The response should consist of every line below, restated exactly, with no pictures.

[Detected change data]
+ + + + +

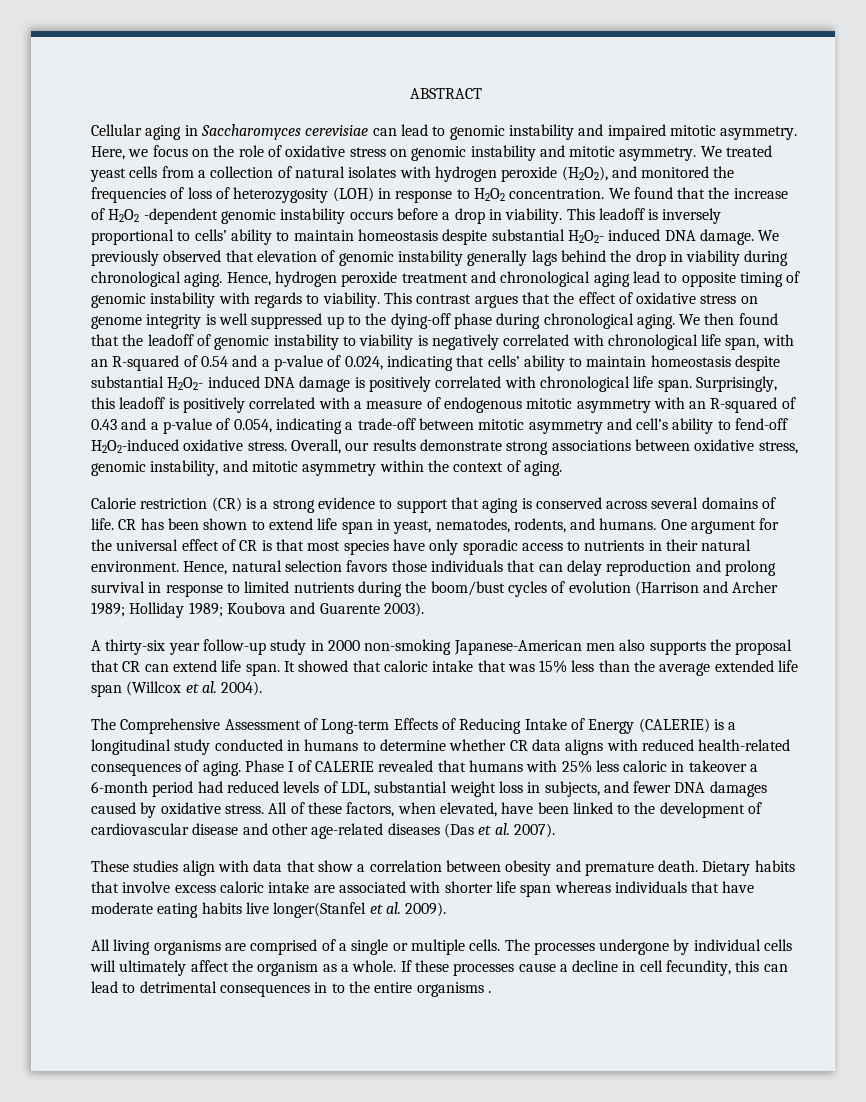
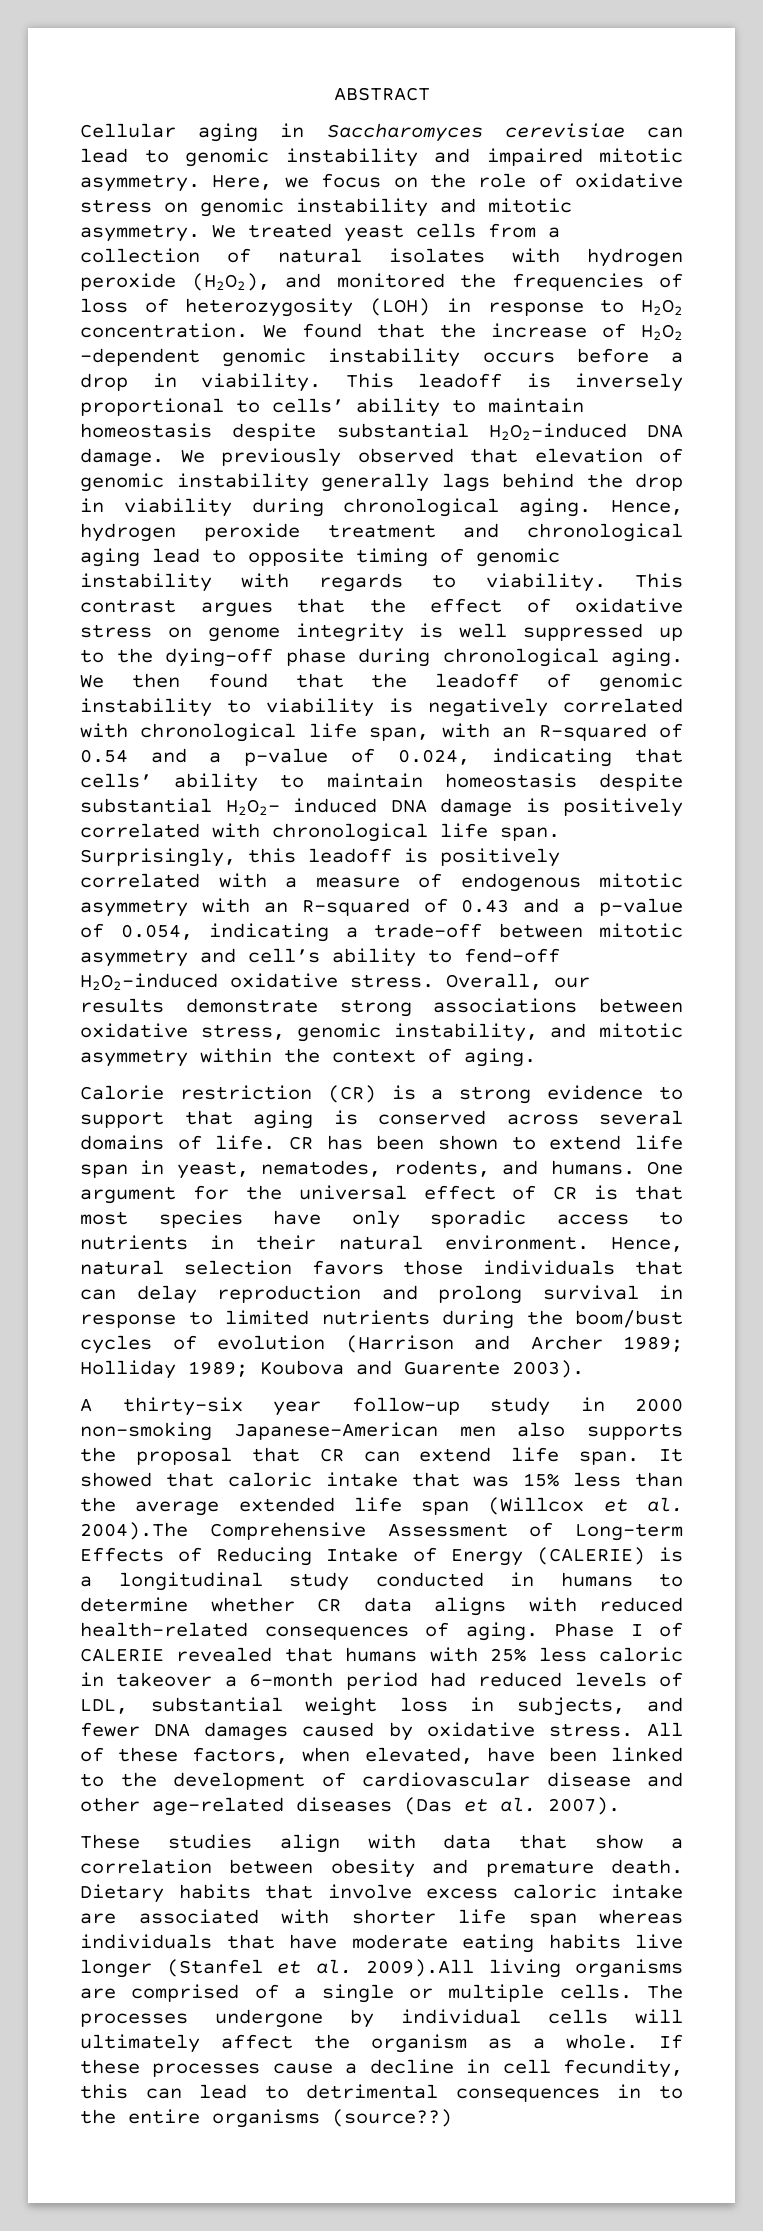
- This leadoff is inversely proportional to cells’ ability to maintain homeostasis despite substantial H2O2- induced DNA damage.
+ This leadoff is inversely proportional to cells’ ability to maintain homeostasis despite substantial H2O2-induced DNA damage.
- It showed that caloric intake that was 15% less than the average extended life span (Willcox et al. 2004).
- The Comprehensive Assessment of Long-term Effects of Reducing Intake of Energy (CALERIE) is a longitudinal study conducted in humans to determine whether CR data aligns with reduced health-related consequences of aging.
+ It showed that caloric intake that was 15% less than the average extended life span (Willcox et al. 2004).The Comprehensive Assessment of Long-term Effects of Reducing Intake of Energy (CALERIE) is a longitudinal study conducted in humans to determine whether CR data aligns with reduced health-related consequences of aging.
- Dietary habits that involve excess caloric intake are associated with shorter life span whereas individuals that have moderate eating habits live longer(Stanfel et al. 2009).
- All living organisms are comprised of a single or multiple cells.
+ Dietary habits that involve excess caloric intake are associated with shorter life span whereas individuals that have moderate eating habits live longer (Stanfel et al. 2009).All living organisms are comprised of a single or multiple cells.
- If these processes cause a decline in cell fecundity, this can lead to detrimental consequences in to the entire organisms .
+ If these processes cause a decline in cell fecundity, this can lead to detrimental consequences in to the entire organisms (source??)

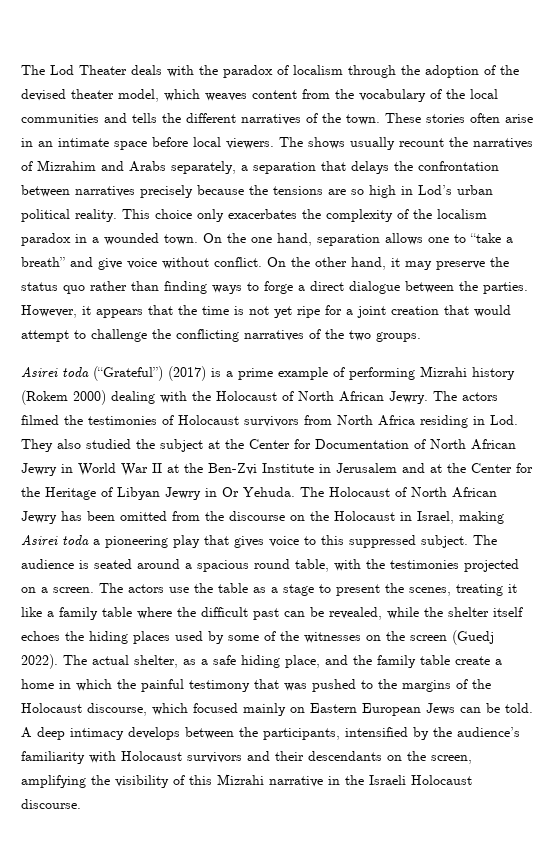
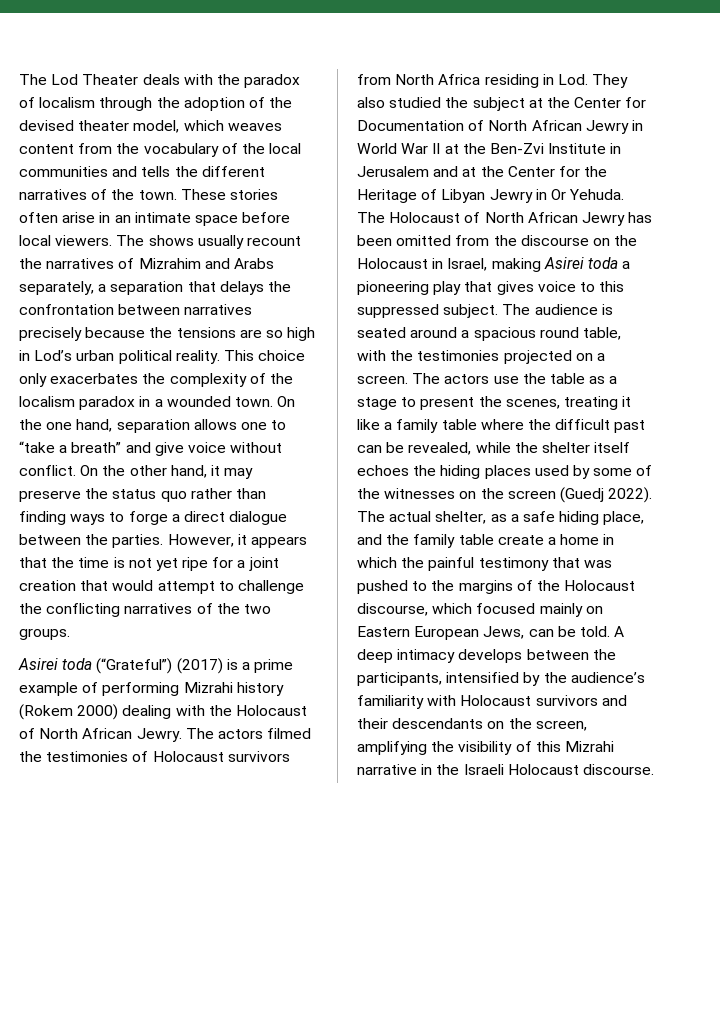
- The actual shelter, as a safe hiding place, and the family table create a home in which the painful testimony that was pushed to the margins of the Holocaust discourse, which focused mainly on Eastern European Jews can be told.
+ The actual shelter, as a safe hiding place, and the family table create a home in which the painful testimony that was pushed to the margins of the Holocaust discourse, which focused mainly on Eastern European Jews, can be told.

+ + + + +

▶ [RESULT FOR THIS TASK]:
- This leadoff is inversely proportional to cells’ ability to maintain homeostasis despite substantial H2O2- induced DNA damage.
+ This leadoff is inversely proportional to cells’ ability to maintain homeostasis despite substantial H2O2-induced DNA damage.
- It showed that caloric intake that was 15% less than the average extended life span (Willcox et al. 2004).
- The Comprehensive Assessment of Long-term Effects of Reducing Intake of Energy (CALERIE) is a longitudinal study conducted in humans to determine whether CR data aligns with reduced health-related consequences of aging.
+ It showed that caloric intake that was 15% less than the average extended life span (Willcox et al. 2004).The Comprehensive Assessment of Long-term Effects of Reducing Intake of Energy (CALERIE) is a longitudinal study conducted in humans to determine whether CR data aligns with reduced health-related consequences of aging.
- Dietary habits that involve excess caloric intake are associated with shorter life span whereas individuals that have moderate eating habits live longer(Stanfel et al. 2009).
- All living organisms are comprised of a single or multiple cells.
+ Dietary habits that involve excess caloric intake are associated with shorter life span whereas individuals that have moderate eating habits live longer (Stanfel et al. 2009).All living organisms are comprised of a single or multiple cells.
- If these processes cause a decline in cell fecundity, this can lead to detrimental consequences in to the entire organisms .
+ If these processes cause a decline in cell fecundity, this can lead to detrimental consequences in to the entire organisms (source??)

- The actual shelter, as a safe hiding place, and the family table create a home in which the painful testimony that was pushed to the margins of the Holocaust discourse, which focused mainly on Eastern European Jews can be told.
+ The actual shelter, as a safe hiding place, and the family table create a home in which the painful testimony that was pushed to the margins of the Holocaust discourse, which focused mainly on Eastern European Jews, can be told.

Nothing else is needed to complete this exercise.